Greener Iron Oxide Nanomaterial Inhibits Corrosion of Stainless Steel 316L in Ringer’s Solution

Biomedical implants are useful to replace missing organ of a diseased person. Stainless steel (SS) of 316L grade is commonly used as resource material to make implants. Once fixed in the human body, implants undergo some changes including corrosion. Corroded implant may induce inflammation leading to implant rejection by the body. It is important to prevent the corrosion of implant to increase chances of acceptance in body. The objective of this study was to evaluate the corrosion inhibition properties of Ficus benghalensis synthesized Iron oxide nanoparticles (IONPs) in Ringer’s solution for SS-316L. The synthesized green NPs were spherical in shape, 30–50 nm in size and have − 12 mV surface charge. Further, the IONPs have a tendency to agglomerate. Gravimetric test and electrochemical tests were carried out to estimate the corrosion inhibition efficiency. The adsorption of IONPs over SS-316L surface followed Langmuir adsorption isotherm.
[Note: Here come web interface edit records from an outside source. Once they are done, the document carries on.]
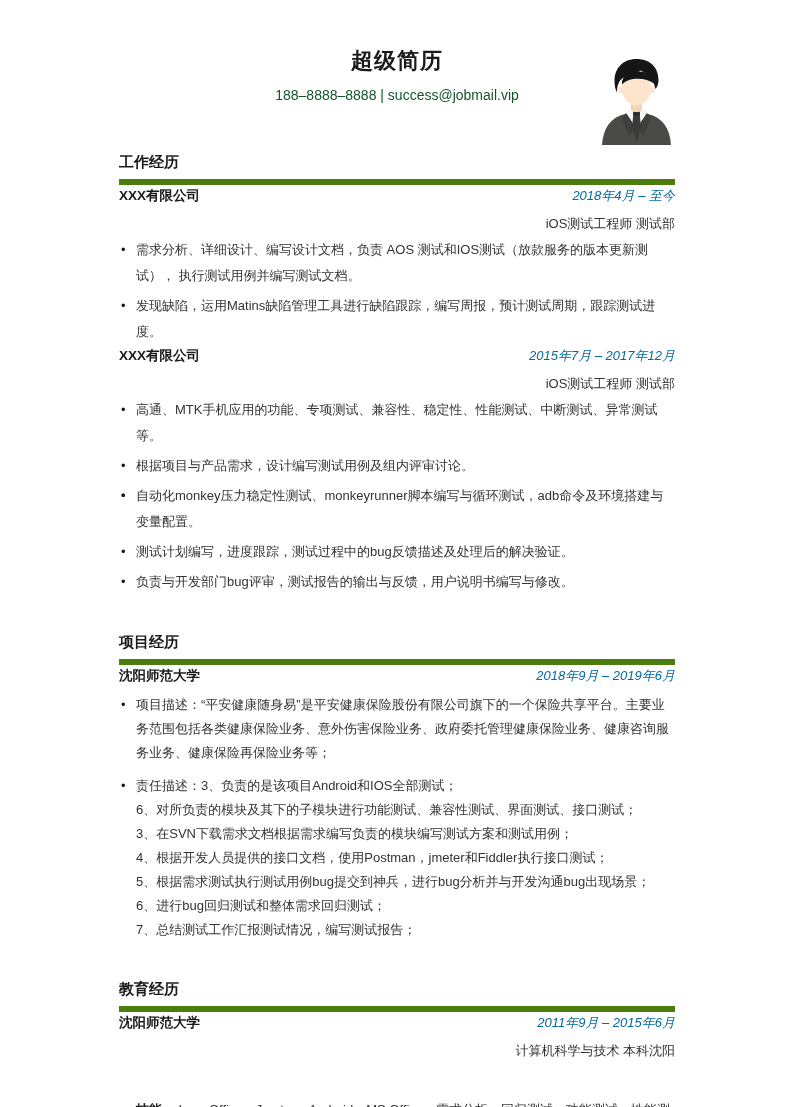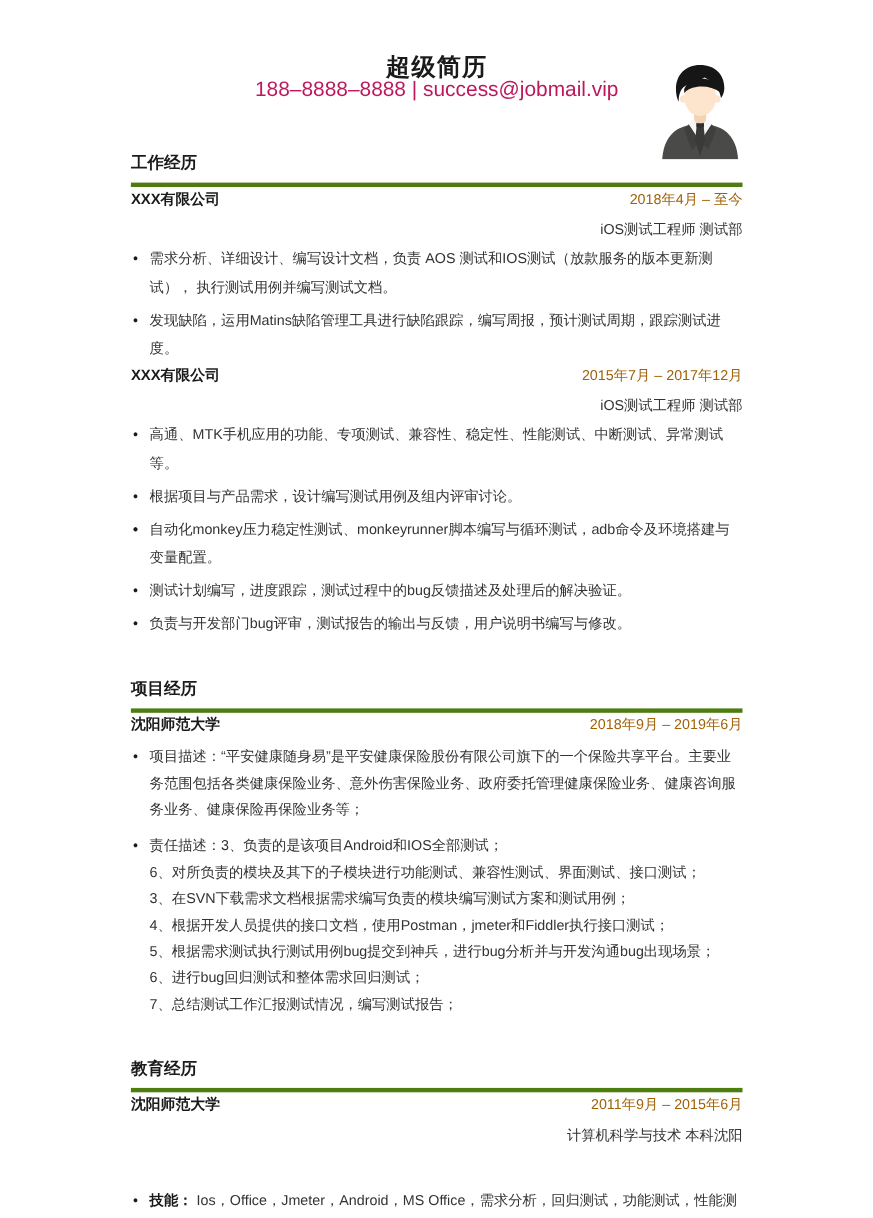--- a/index.html
+++ b/index.html
@@ -26,8 +26,9 @@
     line-height: 26px;
   }
   .resume-contact {
-    font-size: 19px;
-    color: #be185d;
+    margin-top: 13px;
+    font-size: 14px;
+    color: #14532d;
     line-height: 16px;
   }
   .avatar-box {

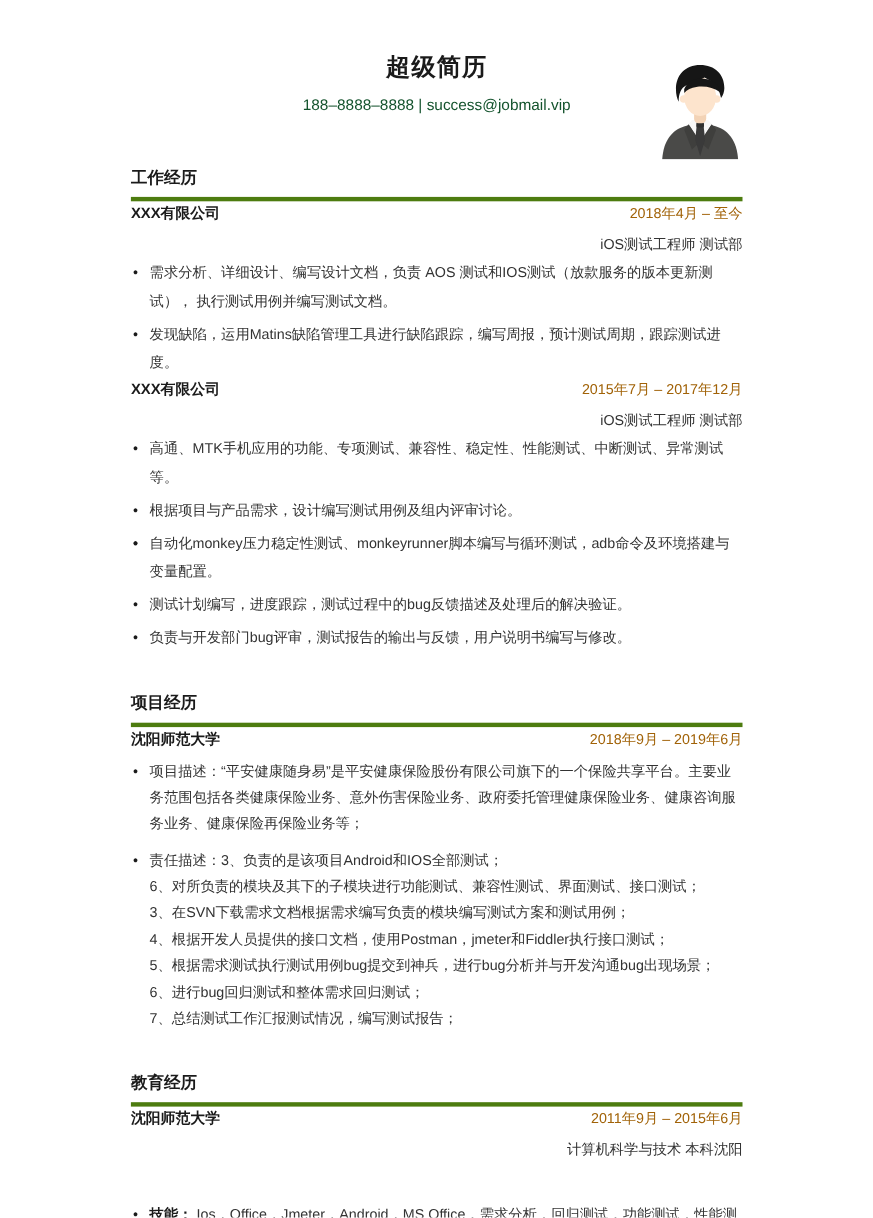--- a/index.html
+++ b/index.html
@@ -47,7 +47,7 @@
   .section.first { margin-top: 50px; }
   .section-header {
     padding-bottom: 8px;
-    border-bottom: 4px solid #4d7c0f;
+    border-bottom: 6px solid #4d7c0f;
   }
   .section-title {
     font-size: 15px;

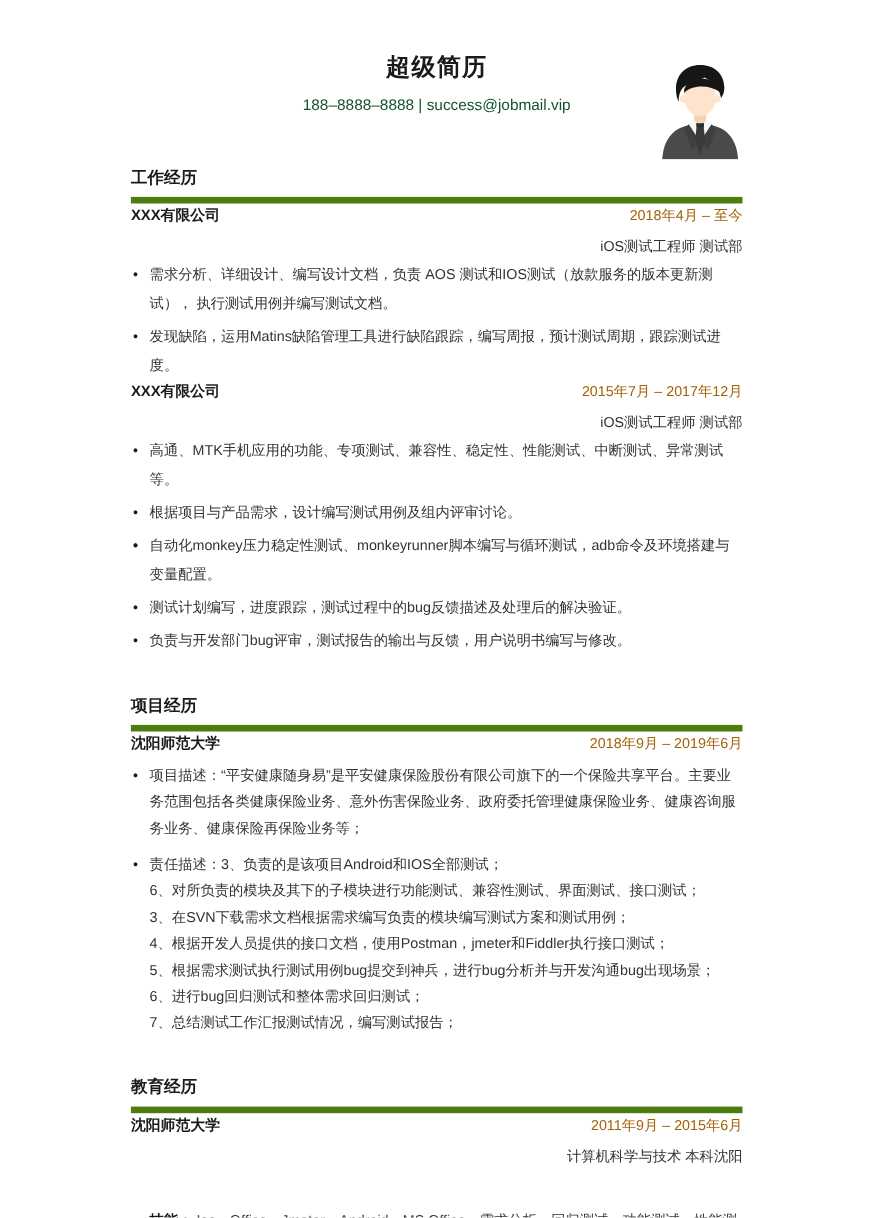--- a/index.html
+++ b/index.html
@@ -63,7 +63,7 @@
     margin-top: 2px;
   }
   .entry-name { font-size: 13.5px; font-weight: 700; color: #1a1a1a; line-height: 17px; }
-  .entry-date, .entry-right { font-size: 13px; color: #a16207; line-height: 17px; }
+  .entry-date, .entry-right { font-size: 13px; color: #0369a1; line-height: 17px; font-style: italic; }
   .entry-sub {
     display: flex;
     justify-content: flex-end;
Maximum 82.20% potentiodynamic polarization corrosion inhibition efficiency (IE) was obtained using 100 ppm of IONPs. The electrochemical study showed mixed type of corrosion inhibition (anodic and cathodic). The corrosion inhibition efficiency was found to increase with increase in the concentration of IONPs in the Ringer’s solution. Thus, IONPs can be explored as efficient corrosion inhibitor for SS-316L in an aggressive environment. © 2022, The Author(s), under exclusive licence to Springer Nature Switzerland AG.